Niedawno dowiedziałem się, że w mojej okolicy znajdują się ruiny zamku krzyżackiego i to dosyć spore. Mało kto o nich wie. Miał to być główny cel wyprawy.
XIV-wieczny zamek Kapituły Pomezańskiej znajduje się 10km od Iławy we wsi Szymbark. Przed zamkiem siedziała grupa miejscowych pijaczków, która nie dała mi spokoju aż do odjazdu. Ale za to nasłuchałem się różnych opowieści. Zamek jest w rękach prywatnych i nie ma możliwości zwiedzania. Do niedawna pilnował go starszy pan, który za darmo oprowadzał po nim nielicznych turystów. W 1995 nakręcono tutaj sceny do filmu "Król Olch" z Johnem Malkovichem.
Budowla robi wrażenie, szkoda, że nie dało się wejść do środka. Zamek zniszczyła Armia Czerwona.
Dalsza trasa była już poszukiwaniem krętych dróg i tak jechałem przez Siemiany, Zalewo do Morąga.
Tam tradycyjna fotka z ratuszem
Jechałem dalej na wschód, myślałem o objeżdżeniu dróg wokół Olsztyna, jest tam kilka fajnych krętych tras, ale dziury w drogach wybiły mi ten pomysł z głowy i zawróciłem na Ostródę, gdzie zrobiłem te zdjęcia:
Wyszło 240km, stan licznika i mapa.
Kilometrów trochę przybyło - w sierpniu dojechałem Iżem do granicy z Niemcami, za chwilę będzie 10 tyś. km przejechanych w tym sezonie.
Powitać Archi88. Zrobiłeś wypad w moje strony. Zachwyciłeś się pozostałościami zamku w Szymbarku a po drodze miałeś zamek (ruiny przyziemia) w Prabutach. Potem krótki skok do Kamieńca i "Wersal Północy" ruiny pałacu dawnych właścicieli i Susza i Iławy i Szymbarka i wszystkiego co żyło w okolicy. Może temat na następny wyjazd? Pozdro
Pewnie, ale najlepiej w towarzystwie innego Iżowca
Niekoniecznie. Mi jeździ się zarówno dobrze w dwójkę, czy trójkę jak w pojedynkę. Wszystko zależy od tego co oferuje obrana trasa. Jednak nie ma o czym rozmawiać - jazda w z kimś dostarcza niewątpliwie komfortu psychicznego w razie awarii.

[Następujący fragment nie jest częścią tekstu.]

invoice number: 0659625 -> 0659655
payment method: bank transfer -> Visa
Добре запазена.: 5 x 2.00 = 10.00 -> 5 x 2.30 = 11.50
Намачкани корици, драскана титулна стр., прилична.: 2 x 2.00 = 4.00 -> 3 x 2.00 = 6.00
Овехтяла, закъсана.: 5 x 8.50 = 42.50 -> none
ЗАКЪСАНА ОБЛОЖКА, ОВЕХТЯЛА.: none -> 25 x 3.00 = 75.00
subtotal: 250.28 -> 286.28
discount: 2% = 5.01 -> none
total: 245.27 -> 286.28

Dom do góry nogami jest ale w Szymbarku na Kaszubach. Coś koło 18 kilometrów za Kościerzyną w stronę Żukowa, Trójmiasta. Tam są fantastyczne krajobrazy. Zwłaszcza jesienią, kręte drogi przykryte baldachimem liści w różnych kolorach.
Kaszubi uchodzą za ludzi twardych, zdeterminowanych. Trwających pomimo niesprzyjających warunków. Bo przecież ziemia nieurodzajna, kamienista, trzeba było ją wydzierać lasom, karczować je, połowy na morzu to też ciężka i niebezpieczna praca. W związku z tym skoro są tak odporni na zrządzenia i przeciwności losu dlaczego nie rozprzestrzenili się na szerszym obszarze a trwają tylko w tym regionie? Dlaczego?

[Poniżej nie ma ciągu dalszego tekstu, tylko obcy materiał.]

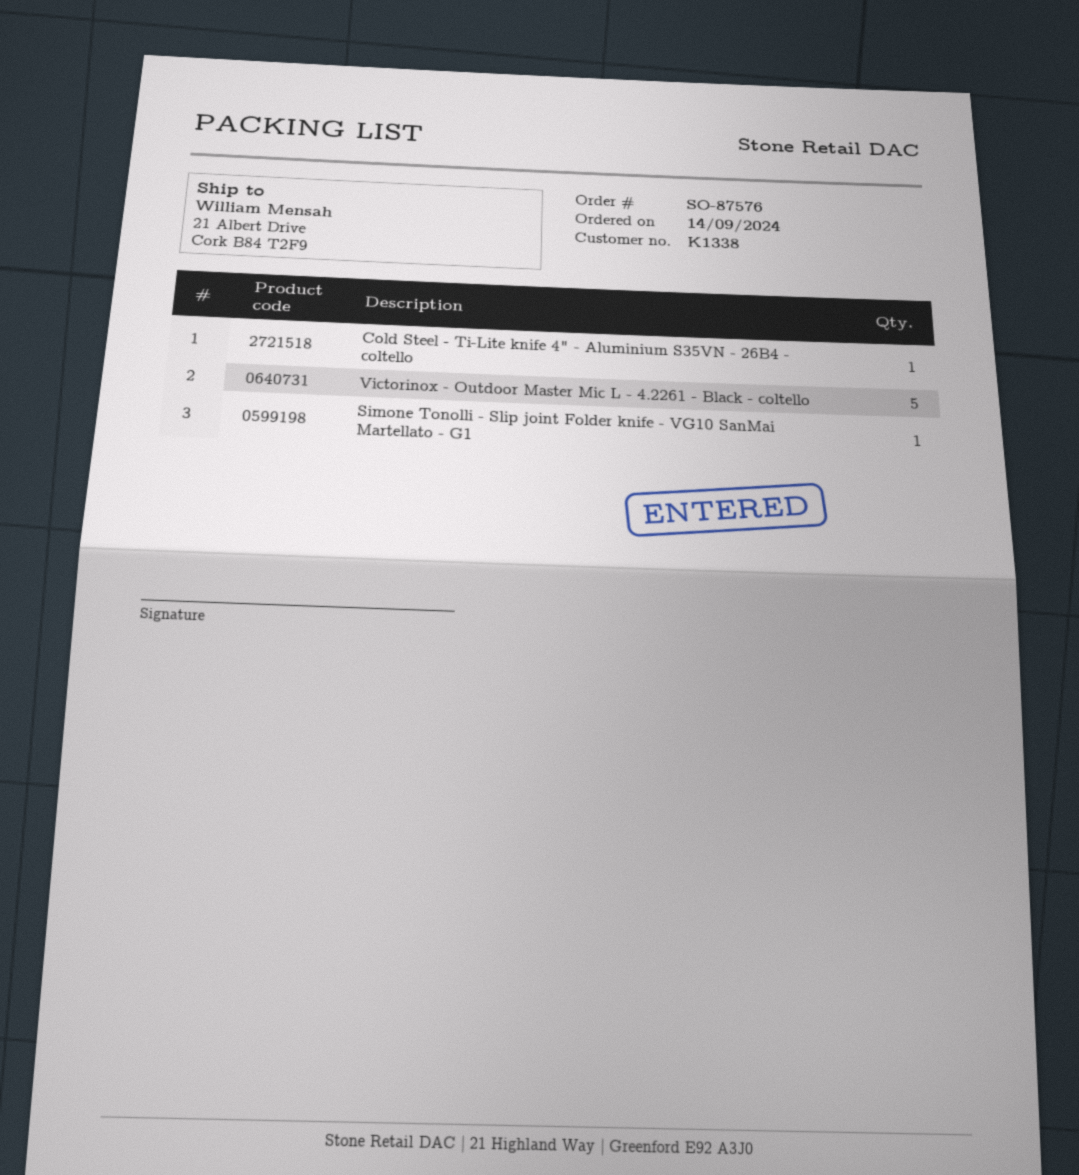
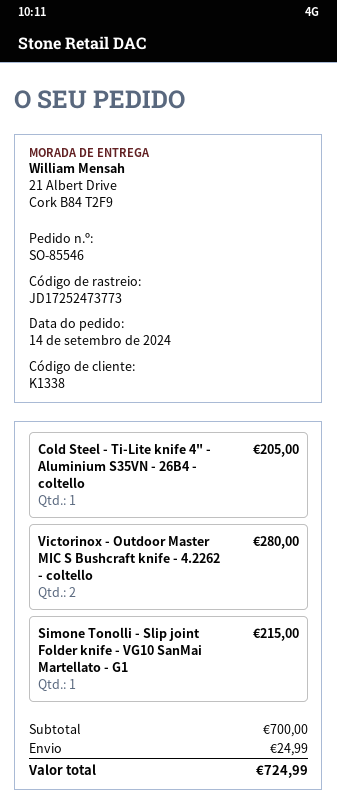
order number: SO-87576 -> SO-85546
Victorinox - Outdoor Master Mic L - 4.2261 - Black - coltello: 5 -> none
Victorinox - Outdoor Master MIC S Bushcraft knife - 4.2262 - coltello: none -> 2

Znam, ale jeszcze nie dość dobrze....z perspektywy motocykla raczej niewiele.
Ja ostatnio śledzę mapę satelitarną, bo nic innego w temacie turystyki robić nie mogę i zaczynam dochodzić do wniosku, że wiem niewiele na temat mojego województwa, a trochę tego zjeździłem. Nagle okazuje się, że pół kilometra od miejsc gdzie byłem jest coś równie ciekawego. Mam nadzieje, w sumie to już wizualizuję, że choć w tym roku uda sie pojeździć Iżem po dolnośląskich drogach.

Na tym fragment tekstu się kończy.